Besides the aforementioned publications until 2016, there is another manuscript released in 2017 which has to be discussed more in details. Cheung et al. recently published a unique data using the US National Database between 2003 and 2013 including 19,546 patients who underwent CRT upgrade vs. 464,246 patients after de novo CRT implantations [28], which was also included in the current analysis. This study found that patients with de novo CRT implantation were older, had more frequent third-degree AV block, LBBB or other comorbidities such as renal failure or ischemic heart disease. The rate of in-hospital mortality of patients undergoing CRT upgrade was significantly higher than in the de novo group (1.9 vs. 0.8%; p < 0.001). Regarding complications, significantly higher rate of pneumothorax, lead revision or perforation were observed in the upgrade group. These results are somewhat different from other trials included in our meta-analysis, where patients undergoing CRT upgrade were generally older and had more frequent atrial fibrillation. Despite potential differences in the lengths of follow-up and baseline patient characteristics, other studies did not reveal a higher risk for mortality, such as the twofold higher risk in the US cohort. This pronounced in-hospital mortality rate might be derived from a de-identified, code-based selection of their database which may not have been representative for the total patient cohort dedicated for CRT upgrade.
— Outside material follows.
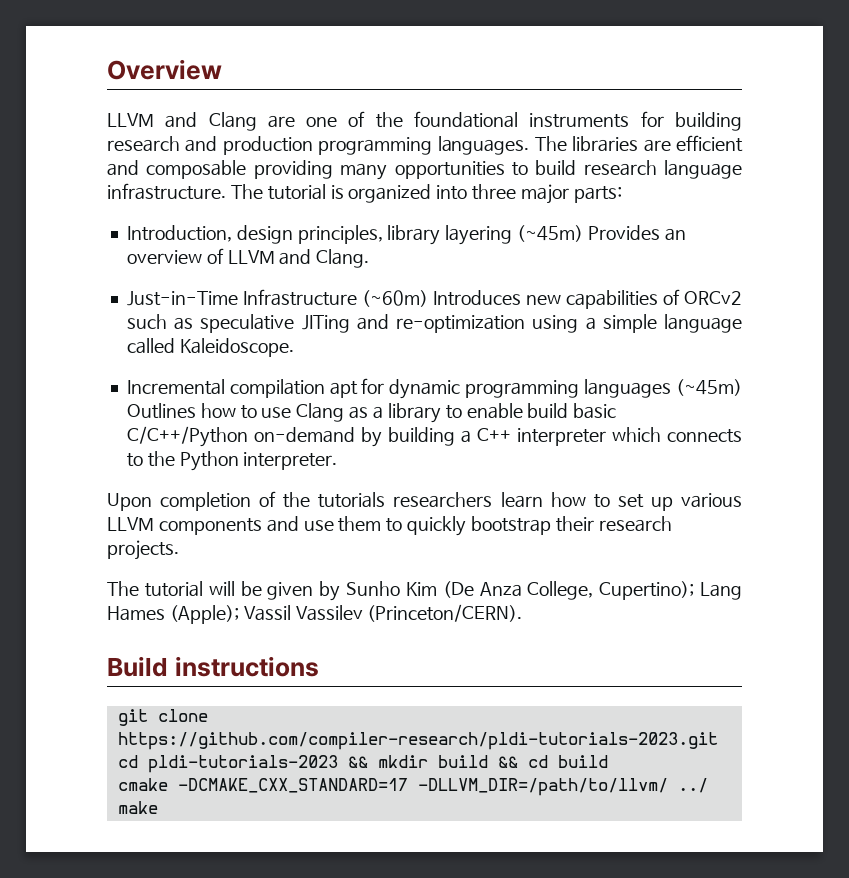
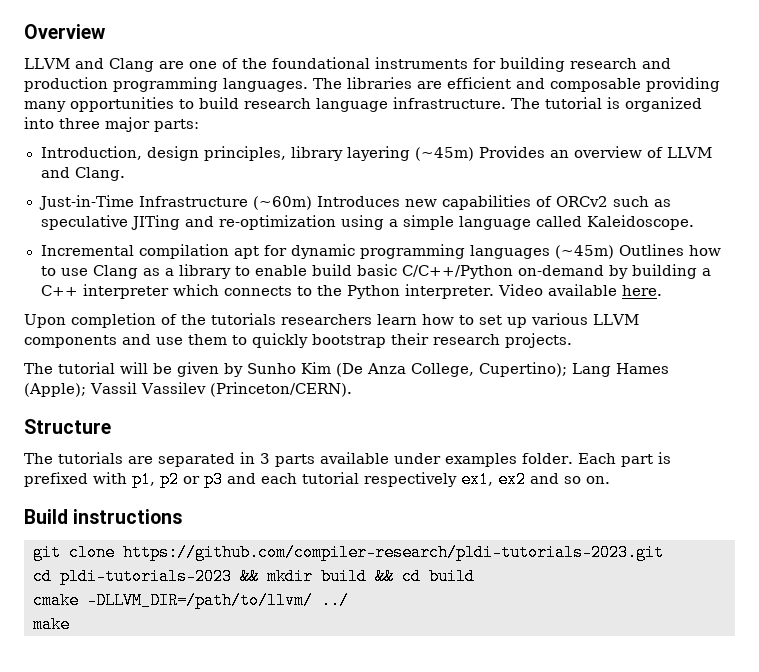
+ Video available here.
+ Structure
+ The tutorials are separated in 3 parts available under examples folder. Each part is prefixed with p1, p2 or p3 and each tutorial respectively ex1, ex2 and so on.
- cmake -DCMAKE_CXX_STANDARD=17 -DLLVM_DIR=/path/to/llvm/ ../
+ cmake -DLLVM_DIR=/path/to/llvm/ ../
Despite the current detailed review and meta-analysis of the available clinical evidence, several questions remain unanswered. Most striking from these include which populations may derive the largest benefits from upgrading and what is the optimal timing for such procedures.

The ongoing BUDAPEST-CRT Upgrade study (NCT02270840) was designed to evaluate the efficacy and safety of CRT upgrade from conventional PM or ICD systems [50]. In this prospective, randomized, multicentre clinical trial symptomatic heart failure patients (NYHA II–IVa) with low ejection fraction (EF ≤ 35%), intermittent (≥ 20%) or permanent right ventricular pacing and wide paced QRS (≥ 150 ms) are randomized to CRT-D or ICD. Based on the primary composite endpoint of all-cause mortality, heart failure events and less than 15% end-systolic volume reduction at 12-month follow-up, we will obtain more definite data on the risks and benefits of CRT upgrade procedures.

Limitations

This meta-analysis shows all potential limitations of such a kind of analysis. Patients in the two groups were not randomly allocated; all included studies were either retrospective studies with historical controls or prospective observational data collections; thus, a residual selection bias could not be excluded. There are remaining clinical issues that have obviously affected the decision-making on upgrading but could not be collected and analysed in a systematic fashion, such as the possibility to avoid RV stimulation by programming appropriately, the patency of the venous system, need for generator or lead replacement due to battery or lead issues and end-stage renal disease on dialysis or other severe comorbidities including age. Second, the comparison of these two groups is partly confusing, while the aetiology of dyssynchrony may be different. In recipients of “de novo” CRT, other underlying cardiac pathophysiological conditions in addition to the initial dyssynchrony may be present, whereas in the upgrade group, patients were initially implanted with a pacemaker for a bradycardia indication. Third, we did not have access to individual patient-level data precluding us from calculating adjusted hazard ratios for all the included studies. Finally, the length of follow-up was also heterogeneous in the included reports. However, so far, this is the largest available comprehensive evidence in this respect, and sensitivity analysis from adjusted results corroborated our initial findings.

Conclusions

Our systematic review and meta-analysis of currently available studies reports that CRT upgrade is associated with similar risk for all-cause mortality compared to de novo resynchronization therapy. Benefits on reverse remodelling and functional capacity improved similarly in both groups suggesting that CRT upgrade may be safely and effectively offered in routine practice. These results should be confirmed in further randomized clinical trials.